---------- Material to process
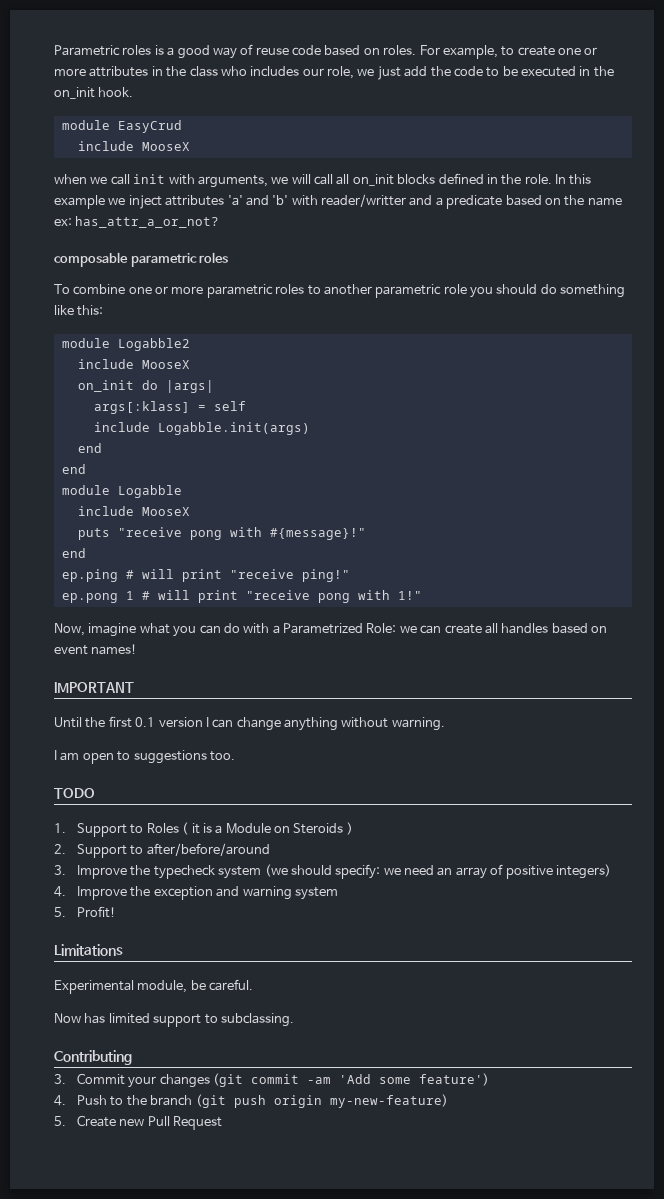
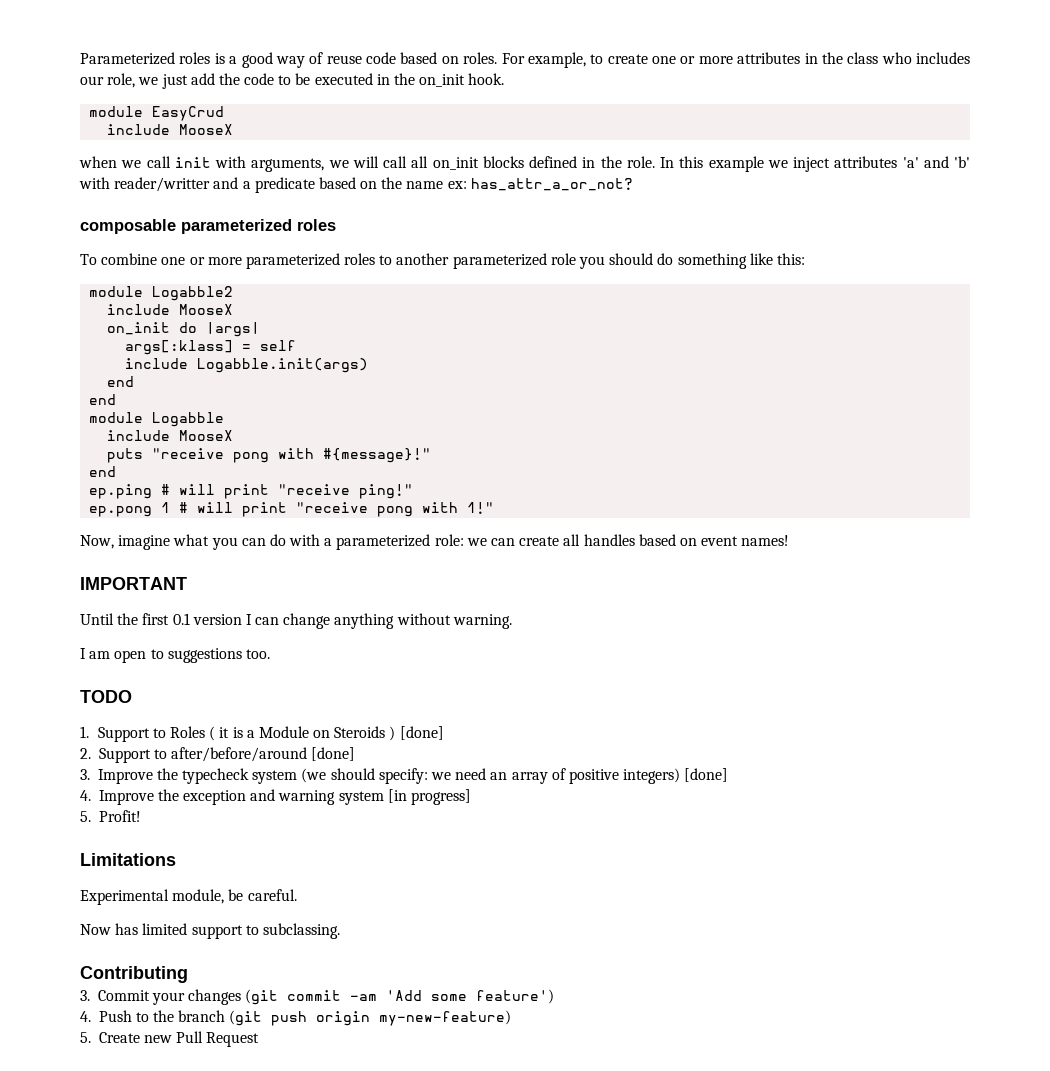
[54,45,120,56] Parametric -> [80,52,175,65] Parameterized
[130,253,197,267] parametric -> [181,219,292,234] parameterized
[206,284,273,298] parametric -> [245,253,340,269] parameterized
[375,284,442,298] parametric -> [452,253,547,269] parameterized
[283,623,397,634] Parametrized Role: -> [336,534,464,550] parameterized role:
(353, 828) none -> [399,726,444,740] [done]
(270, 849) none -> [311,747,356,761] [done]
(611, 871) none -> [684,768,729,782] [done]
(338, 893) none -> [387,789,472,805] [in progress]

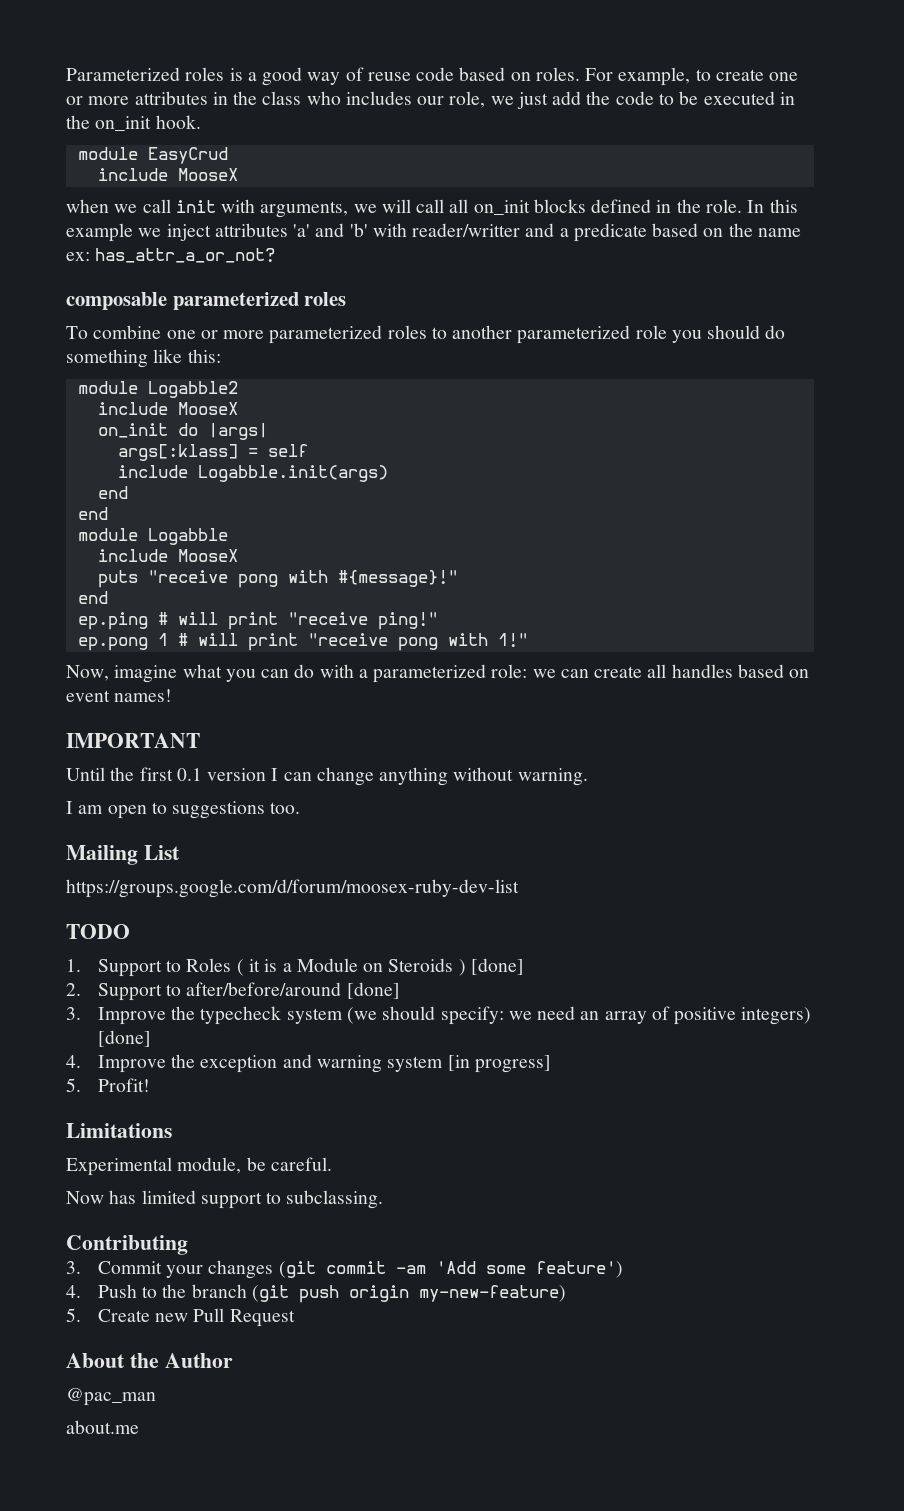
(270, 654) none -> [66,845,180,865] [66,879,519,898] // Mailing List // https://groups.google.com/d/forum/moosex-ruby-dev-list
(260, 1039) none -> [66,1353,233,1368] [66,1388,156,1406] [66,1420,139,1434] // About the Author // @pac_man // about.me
--------------------
[Task to complete] Your answer must be the lines from the one containing "(353, 828) none -> [399,726,444,740] [done]" through the final line of the entries, duplicated exactly, with both ends kept and all pictures left out.

[Output]
(353, 828) none -> [399,726,444,740] [done]
(270, 849) none -> [311,747,356,761] [done]
(611, 871) none -> [684,768,729,782] [done]
(338, 893) none -> [387,789,472,805] [in progress]

(270, 654) none -> [66,845,180,865] [66,879,519,898] // Mailing List // https://groups.google.com/d/forum/moosex-ruby-dev-list
(260, 1039) none -> [66,1353,233,1368] [66,1388,156,1406] [66,1420,139,1434] // About the Author // @pac_man // about.me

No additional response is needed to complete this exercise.